Return the data below exactly, please, but drop the pictures.

(Code change snippets)
= Beginning of Section =
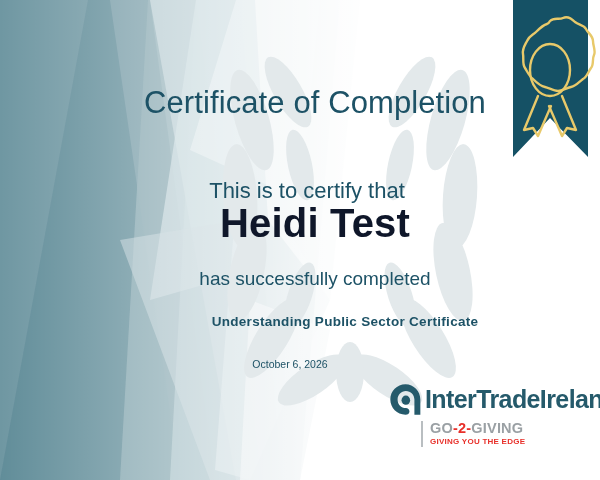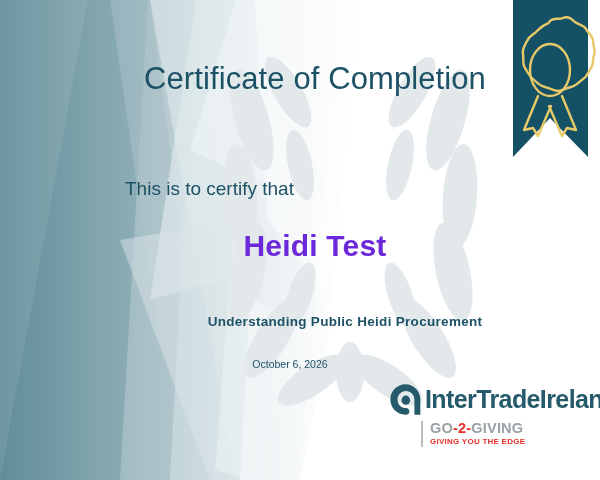"Certificate of Completion" #certificate-title { top: 61px -> 85px }
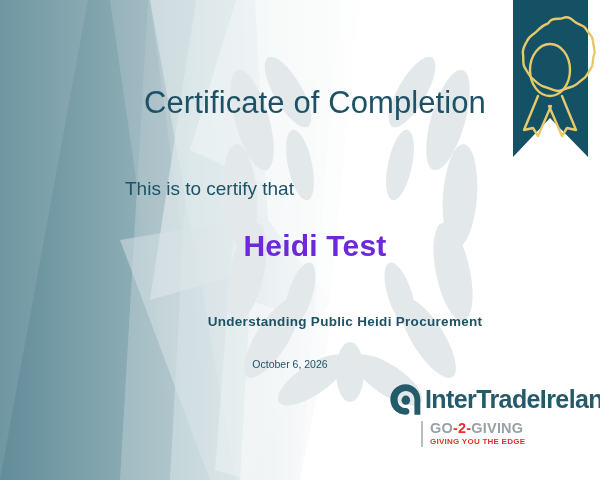"This is to certify that" #certify-line { font-size: 19px -> 22px; left: 125px -> 112px; text-align: none -> center }
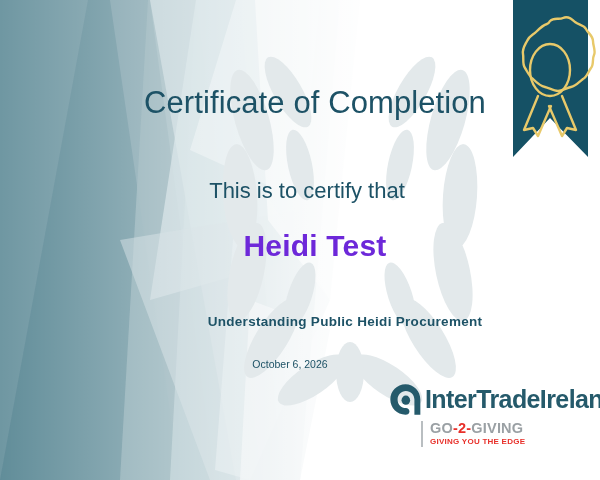"Heidi Test" #recipient-name { color: #6d28d9 -> #0f172a; font-size: 30px -> 40px; top: 229px -> 201px }
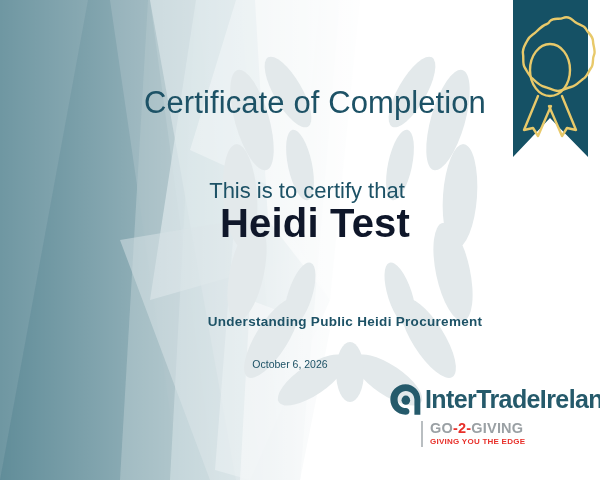"has successfully completed" div { html: none -> <div>has successfully completed</div> }
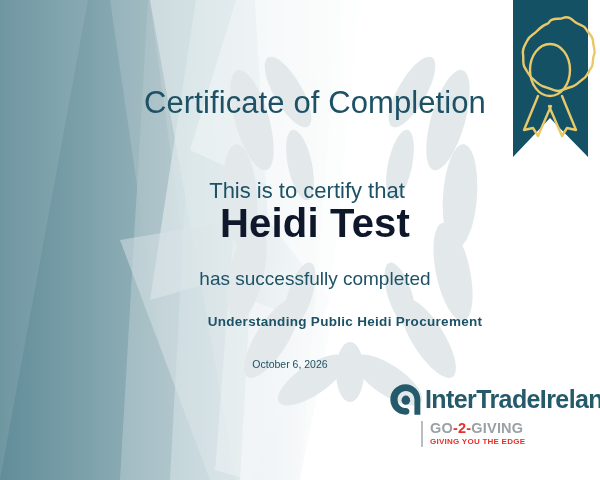"Understanding Public Heidi Procurement" div { text: Heidi Procurement -> Sector Certificate }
= End of Section =
* Exercise response *
"Certificate of Completion" #certificate-title { top: 61px -> 85px }
"This is to certify that" #certify-line { font-size: 19px -> 22px; left: 125px -> 112px; text-align: none -> center }
"Heidi Test" #recipient-name { color: #6d28d9 -> #0f172a; font-size: 30px -> 40px; top: 229px -> 201px }
"has successfully completed" div { html: none -> <div>has successfully completed</div> }
"Understanding Public Heidi Procurement" div { text: Heidi Procurement -> Sector Certificate }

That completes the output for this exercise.